THE TASK: Begin at the top of the records below and return each line exactly through the line with "- Database server user username". Skip pictures.

DATA PROVIDED:
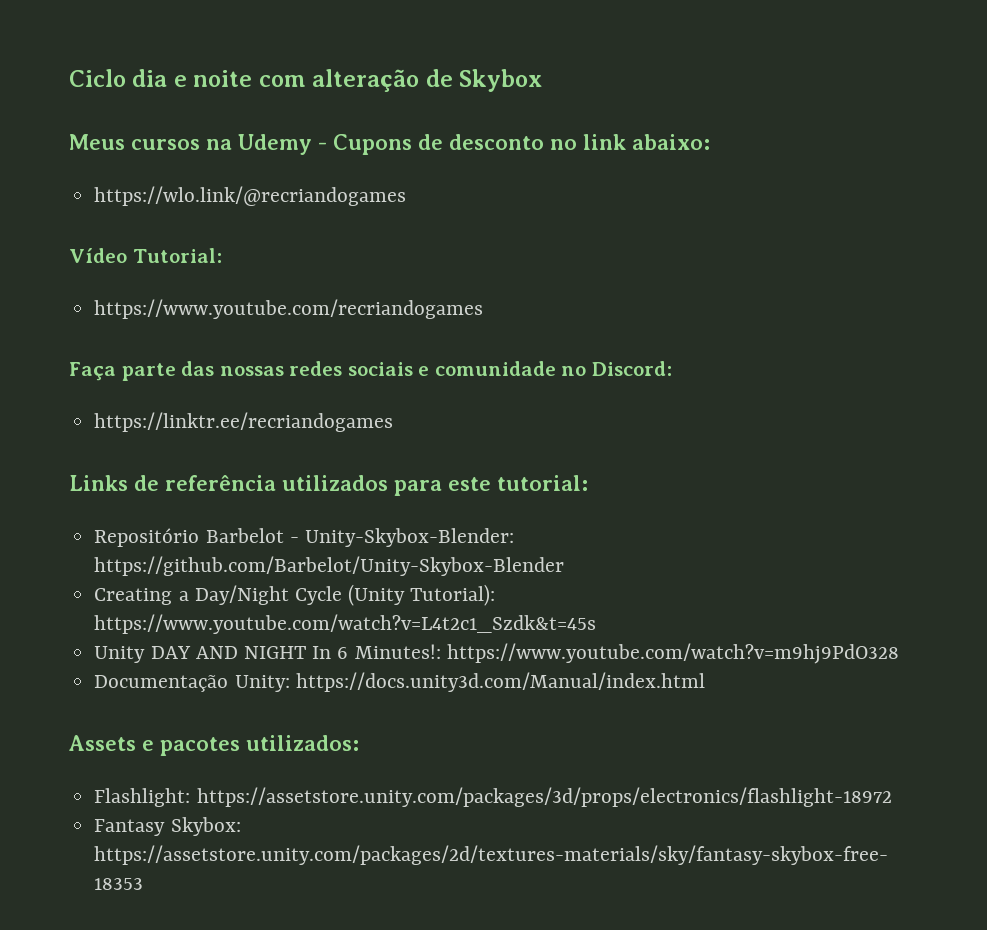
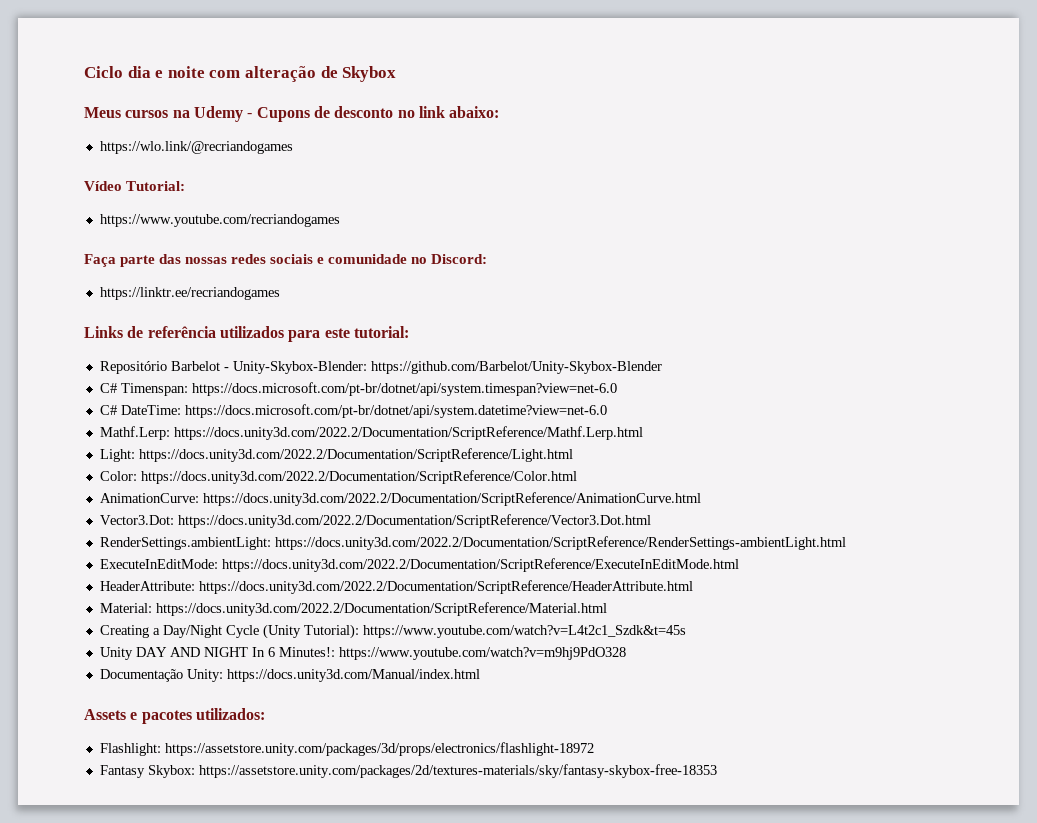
+ C# Timenspan: https://docs.microsoft.com/pt-br/dotnet/api/system.timespan?view=net-6.0
+ C# DateTime: https://docs.microsoft.com/pt-br/dotnet/api/system.datetime?view=net-6.0
+ Mathf.Lerp: https://docs.unity3d.com/2022.2/Documentation/ScriptReference/Mathf.Lerp.html
+ Light: https://docs.unity3d.com/2022.2/Documentation/ScriptReference/Light.html
+ Color: https://docs.unity3d.com/2022.2/Documentation/ScriptReference/Color.html
+ AnimationCurve: https://docs.unity3d.com/2022.2/Documentation/ScriptReference/AnimationCurve.html
+ Vector3.Dot: https://docs.unity3d.com/2022.2/Documentation/ScriptReference/Vector3.Dot.html
+ RenderSettings.ambientLight: https://docs.unity3d.com/2022.2/Documentation/ScriptReference/RenderSettings-ambientLight.html
+ ExecuteInEditMode: https://docs.unity3d.com/2022.2/Documentation/ScriptReference/ExecuteInEditMode.html
+ HeaderAttribute: https://docs.unity3d.com/2022.2/Documentation/ScriptReference/HeaderAttribute.html
+ Material: https://docs.unity3d.com/2022.2/Documentation/ScriptReference/Material.html

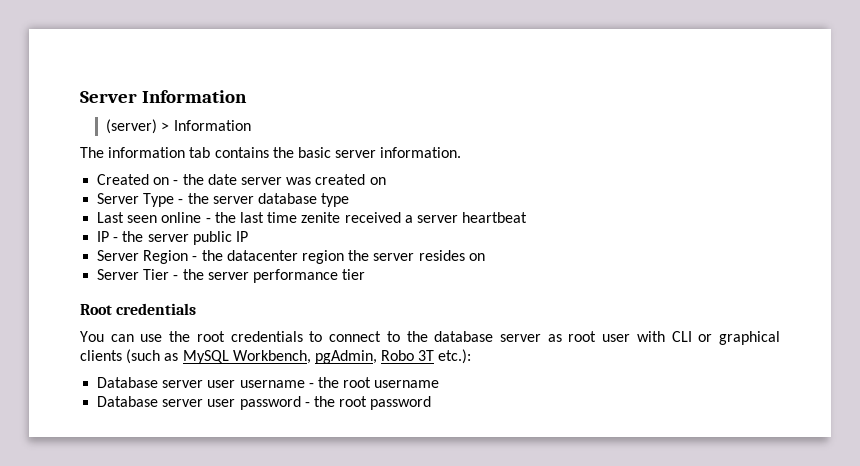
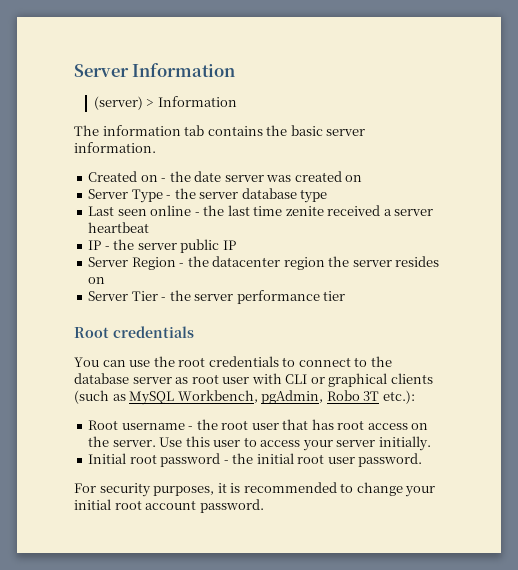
- Database server user username - the root username
- Database server user password - the root password
+ Root username - the root user that has root access on the server. Use this user to access your server initially.
+ Initial root password - the initial root user password.
+ For security purposes, it is recommended to change your initial root account password.

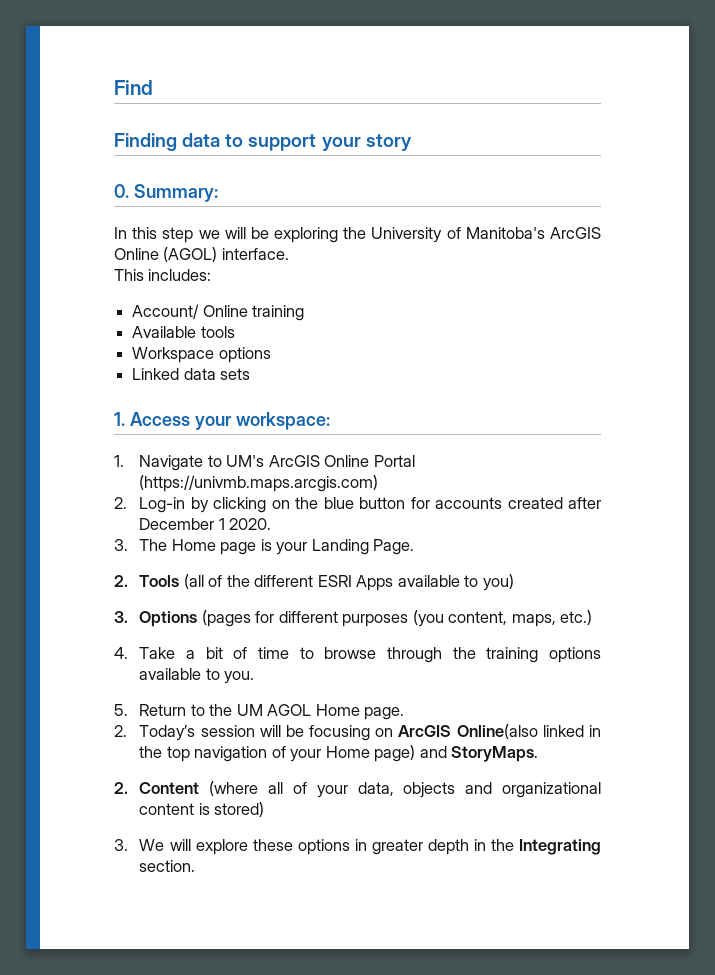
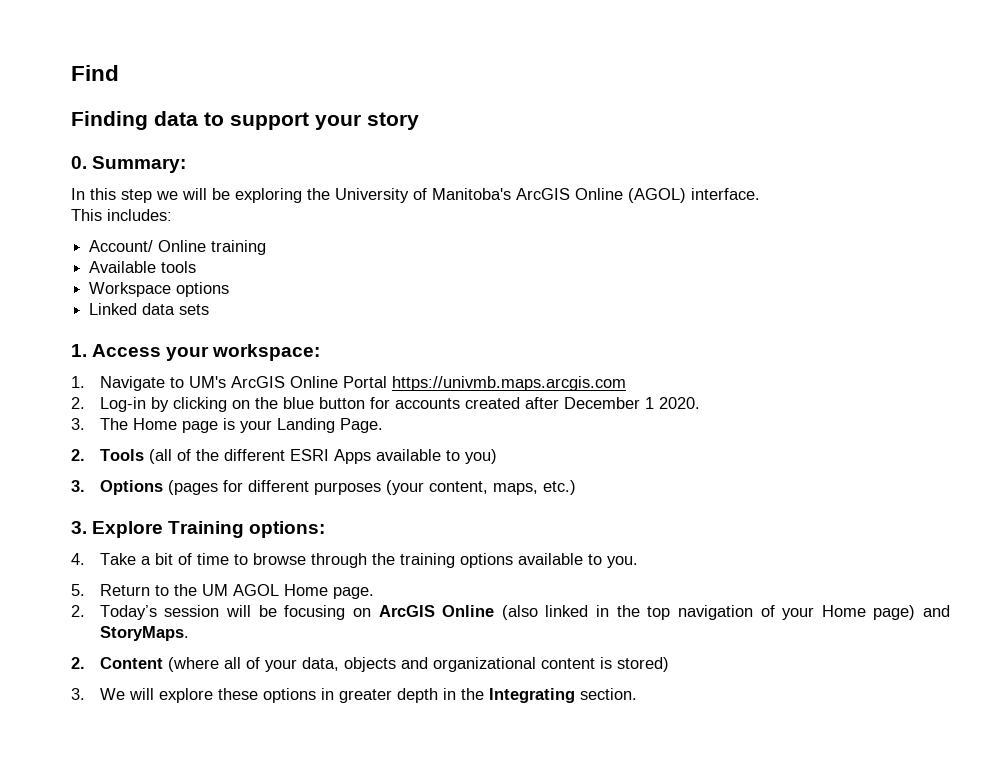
- 1. Navigate to UM's ArcGIS Online Portal (https://univmb.maps.arcgis.com)
+ 1. Navigate to UM's ArcGIS Online Portal https://univmb.maps.arcgis.com
- 3. Options (pages for different purposes (you content, maps, etc.)
+ 3. Options (pages for different purposes (your content, maps, etc.)
+ 3. Explore Training options:
- 2. Today’s session will be focusing on ArcGIS Online(also linked in the top navigation of your Home page) and StoryMaps.
+ 2. Today’s session will be focusing on ArcGIS Online (also linked in the top navigation of your Home page) and StoryMaps.

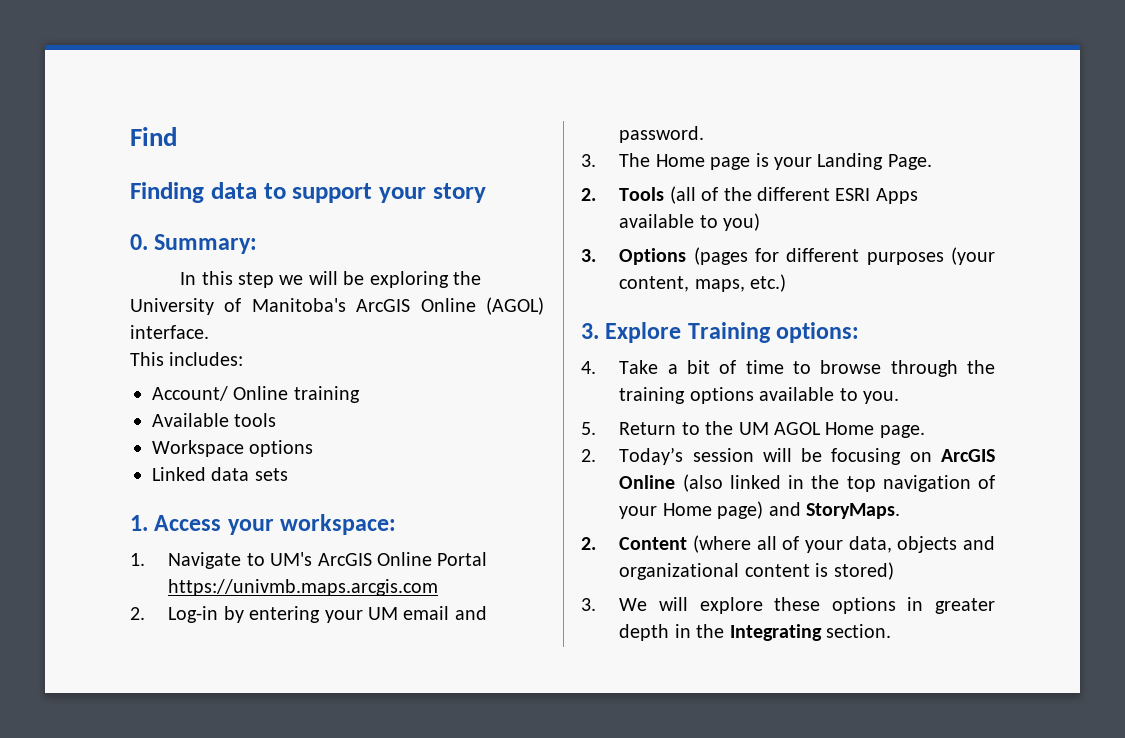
- 2. Log-in by clicking on the blue button for accounts created after December 1 2020.
+ 2. Log-in by entering your UM email and password.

WORKED SOLUTION:
+ C# Timenspan: https://docs.microsoft.com/pt-br/dotnet/api/system.timespan?view=net-6.0
+ C# DateTime: https://docs.microsoft.com/pt-br/dotnet/api/system.datetime?view=net-6.0
+ Mathf.Lerp: https://docs.unity3d.com/2022.2/Documentation/ScriptReference/Mathf.Lerp.html
+ Light: https://docs.unity3d.com/2022.2/Documentation/ScriptReference/Light.html
+ Color: https://docs.unity3d.com/2022.2/Documentation/ScriptReference/Color.html
+ AnimationCurve: https://docs.unity3d.com/2022.2/Documentation/ScriptReference/AnimationCurve.html
+ Vector3.Dot: https://docs.unity3d.com/2022.2/Documentation/ScriptReference/Vector3.Dot.html
+ RenderSettings.ambientLight: https://docs.unity3d.com/2022.2/Documentation/ScriptReference/RenderSettings-ambientLight.html
+ ExecuteInEditMode: https://docs.unity3d.com/2022.2/Documentation/ScriptReference/ExecuteInEditMode.html
+ HeaderAttribute: https://docs.unity3d.com/2022.2/Documentation/ScriptReference/HeaderAttribute.html
+ Material: https://docs.unity3d.com/2022.2/Documentation/ScriptReference/Material.html

- Database server user username - the root username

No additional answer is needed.